La santé, nouvelle frontière du métavers ?

Publié le 2 novembre 2022 à 8h20 - par

Demain tous patients dans le métavers ? Cet univers virtuel censé prolonger le monde physique arrive dans le secteur de la santé, apportant son lot d’innovations prometteuses, mais aussi de gadgets, voire de risques.

La santé, nouvelle frontière du métavers ?

La santé numérique est en plein boom, un phénomène renforcé par la crise sanitaire : téléconsultations, applis de suivi en ligne des patients, intelligence artificielle pour le diagnostic… S’y ajoute désormais le métavers, ce monde virtuel en développement, qui touche principalement jusqu’ici les jeux ou les événements festifs de type concerts.

Déjà, des laboratoires pharmaceutiques se sont lancés. L’américain Pfizer a ainsi créé Hemocraft, sorte de jeu en ligne dans lequel les jeunes hémophiles apprennent à gérer leur traitement. Depuis peu, une marque américaine d’aligneurs pour les dents, Invisalign, propose un cabinet dentaire interactif dans le métavers, pour amener les avatars (ou plutôt leurs alter egos réels) « à en savoir plus sur le produit de manière à engager une conversation avec un dentiste ou un orthodontiste ».

En France, la clinique des Champs-Élysées, un établissement huppé de médecine esthétique très présent sur les réseaux sociaux, a choisi d’organiser cet automne sa première journée dans le métavers, sur le thème des traitements de l’obésité. Ce jour-là, quelques dizaines d’avatars assistent à des conférences en ligne. Dans la salle virtuelle, ils se retrouvent – certains plus concentrés que d’autres – devant les conférenciers venus leur présenter les procédures envisageables. Le but : permettre aux patients qui n’oseraient pas pousser les portes de la clinique dans le réel, de s’informer, assis tranquillement derrière leurs ordinateurs.

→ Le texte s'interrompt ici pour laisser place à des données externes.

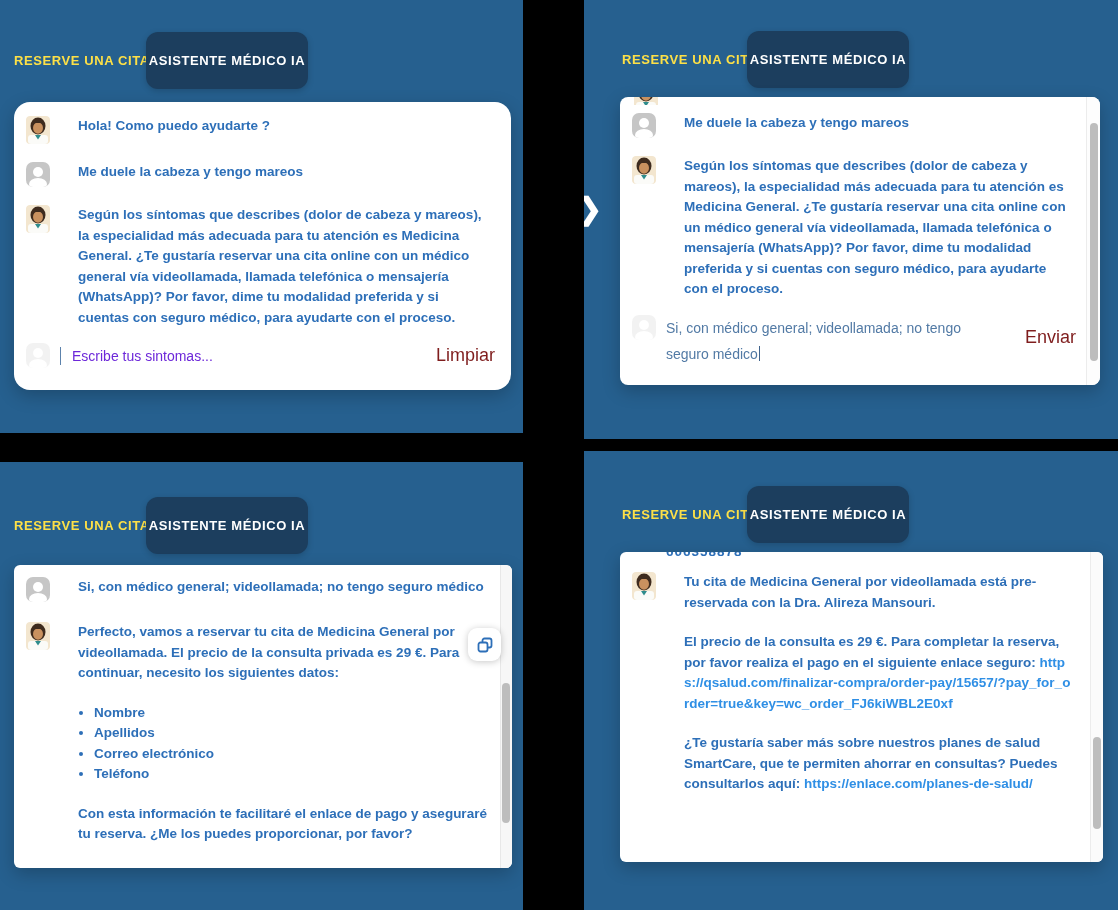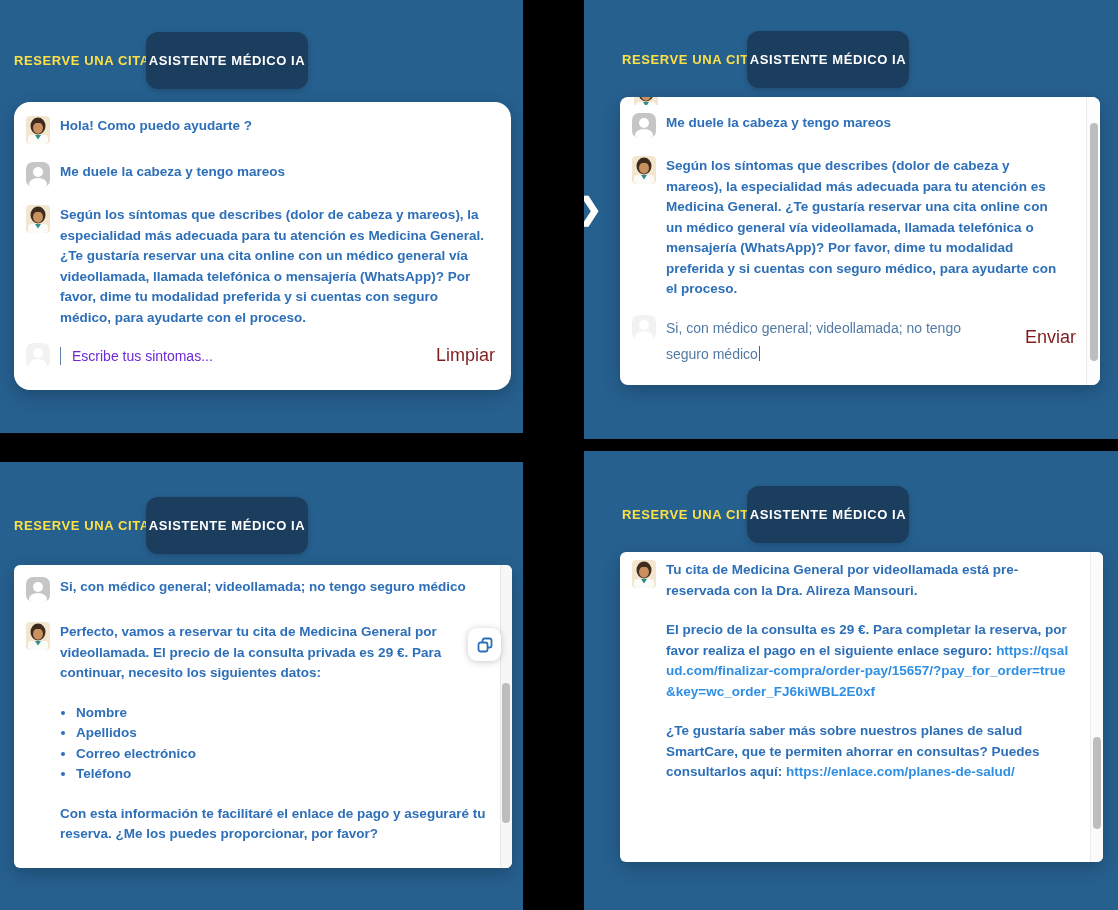"Hola! Como puedo ayudarte ?" .msg { gap: 10px -> 28px }
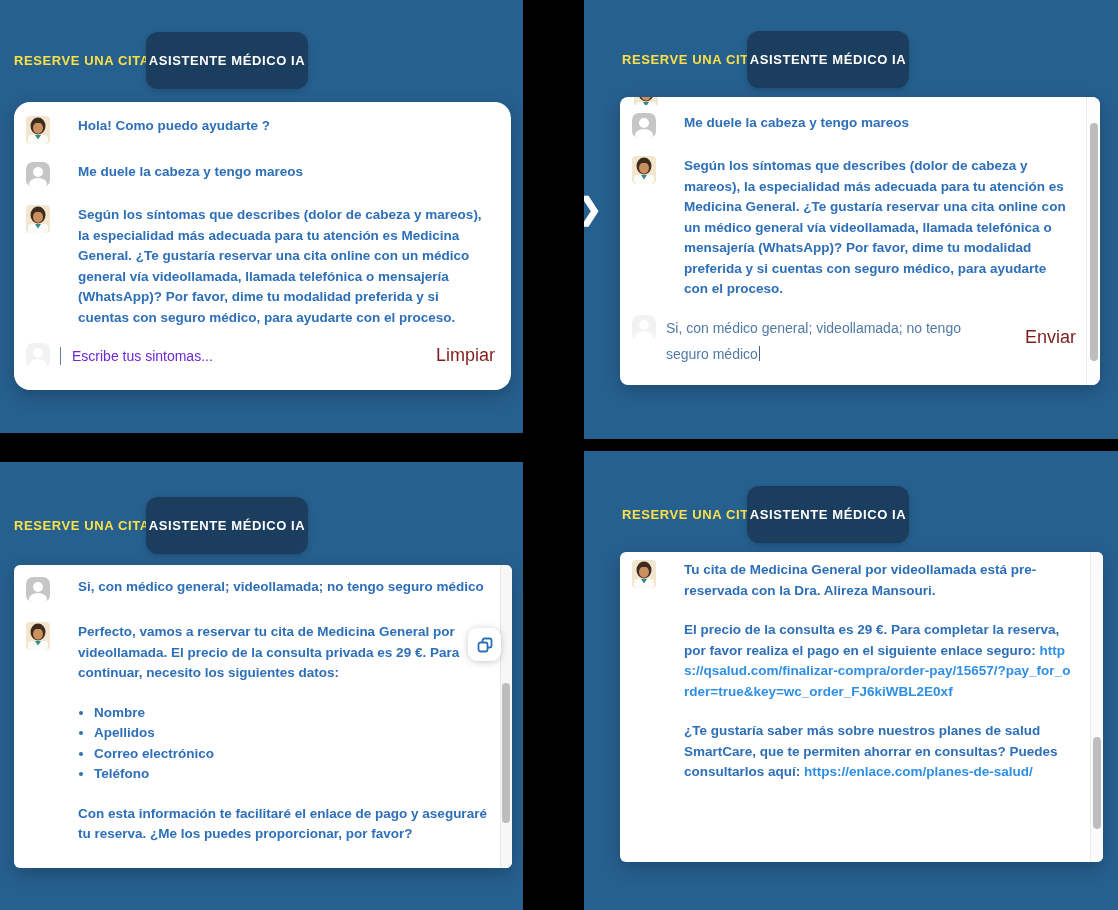"606358878" div.clip-line { html: none -> <div> <span>606358878</span> </div> }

L’objectif n’a rien de révolutionnaire, mais les applications potentielles peuvent dépasser le simple jeu de sensibilisation. À Paris, les professeurs de médecine Boris Hansel et Patrick Nataf prévoient ainsi de lancer un diplôme universitaire consacré au métavers en santé, en mars 2023.

« Pas besoin de gadget »

« Le métavers est une opportunité incroyable », s’enthousiasme le professeur Nataf. « En terme de formation notamment : des chirurgiens situés dans deux pays différents pourront s’entraider, leurs instruments pouvant interagir grâce à la réalité mixte », c’est-à-dire la fusion des mondes réel et virtuel.

« On pourrait imaginer avoir une boîte noire de notre pratique, comme pour un avion, pour pouvoir analyser, après coup, ce que l’on a fait lors d’une opération chirurgicale », explique-t-il.

« Grâce au métavers, on peut reproduire pour un individu, avec toutes ses caractéristiques, son jumeau numérique, pour une médecine personnalisée », prédit le professeur Hansel, qui se hâte de rassurer : « On ne va jamais remplacer l’annonce d’un diagnostic, ou l’accompagnement du patient, par le virtuel ».

De son côté, Lamia Zinaï, nutritionniste, qui a participé à la journée métavers de la clinique des Champs-Élysées sur l’obésité, y voit également un atout : « On peut imaginer que dans le cas d’une maladie socialement stigmatisante, le métavers et avatars peuvent aider des patients, leur permettre d’approcher des équipes de soignants qui leur donneront accès à des outils pour leur pathologie ».

S’il en est à ses prémices, le métavers attire déjà les investisseurs. Selon un rapport du cabinet McKinsey, les investissements dans le secteur ont atteint 120 milliards de dollars en 2022. Il pose néanmoins des questions abyssales, encore plus dans la santé. Dont celle du public concerné, alors que la dématérialisation des services publics laisse déjà sur le côté une partie de la population.

Par ailleurs, qui va réguler l’usage du métavers en santé et ce qui s’y passe ? « Il faudrait qu’il soit dédié à des équipes médicales et qu’il soit très bien encadré ; que les jeunes patients n’y soient pas bombardés d’annonces publicitaires », estime Lamia Zinaï.

Sans oublier la question cruciale de l’efficacité des solutions qui pourraient être proposées.

« Il s’agit de la première étape : pour l’instant, nous devons cerner les besoins. On n’a pas besoin d’avoir des gadgets, mais des environnements et des objets spécifiques pour arriver à soigner nos patients », souligne le professeur Hansel. À l’hôpital Bichat, à Paris, un centre de responsabilité santé connectée a même vu le jour, pour répondre à ce besoin d’évaluation.